_Action item_: Which lines in the records below contain the word "Unitherm"? Copy each one out.

_Records for the exercise_:
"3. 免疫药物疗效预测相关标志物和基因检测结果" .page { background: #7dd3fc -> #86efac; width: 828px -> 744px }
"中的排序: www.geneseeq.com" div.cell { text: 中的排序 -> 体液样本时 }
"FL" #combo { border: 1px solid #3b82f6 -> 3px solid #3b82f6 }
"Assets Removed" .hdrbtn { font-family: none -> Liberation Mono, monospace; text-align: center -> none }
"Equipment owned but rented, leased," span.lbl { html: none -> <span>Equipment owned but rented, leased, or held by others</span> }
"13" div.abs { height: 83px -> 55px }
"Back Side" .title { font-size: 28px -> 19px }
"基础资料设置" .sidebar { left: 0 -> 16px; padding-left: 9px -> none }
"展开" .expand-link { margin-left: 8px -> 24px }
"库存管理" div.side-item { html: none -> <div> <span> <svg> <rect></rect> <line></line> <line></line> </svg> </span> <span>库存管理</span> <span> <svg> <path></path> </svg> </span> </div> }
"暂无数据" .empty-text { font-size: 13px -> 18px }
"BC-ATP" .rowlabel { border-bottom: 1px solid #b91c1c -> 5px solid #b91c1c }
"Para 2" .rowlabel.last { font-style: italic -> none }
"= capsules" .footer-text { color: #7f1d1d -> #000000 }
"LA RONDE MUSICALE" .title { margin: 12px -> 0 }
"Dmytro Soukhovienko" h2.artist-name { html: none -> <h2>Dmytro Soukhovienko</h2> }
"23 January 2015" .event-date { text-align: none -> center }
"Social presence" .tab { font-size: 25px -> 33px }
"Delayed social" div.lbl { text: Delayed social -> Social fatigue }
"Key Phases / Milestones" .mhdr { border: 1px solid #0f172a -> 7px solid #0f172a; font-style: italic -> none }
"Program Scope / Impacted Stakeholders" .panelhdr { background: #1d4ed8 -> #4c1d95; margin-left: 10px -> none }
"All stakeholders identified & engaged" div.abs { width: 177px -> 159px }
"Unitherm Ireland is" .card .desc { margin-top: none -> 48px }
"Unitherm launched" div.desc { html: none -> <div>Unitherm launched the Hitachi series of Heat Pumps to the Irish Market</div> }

_Result_:
"Unitherm Ireland is" .card .desc { margin-top: none -> 48px }
"Unitherm launched" div.desc { html: none -> <div>Unitherm launched the Hitachi series of Heat Pumps to the Irish Market</div> }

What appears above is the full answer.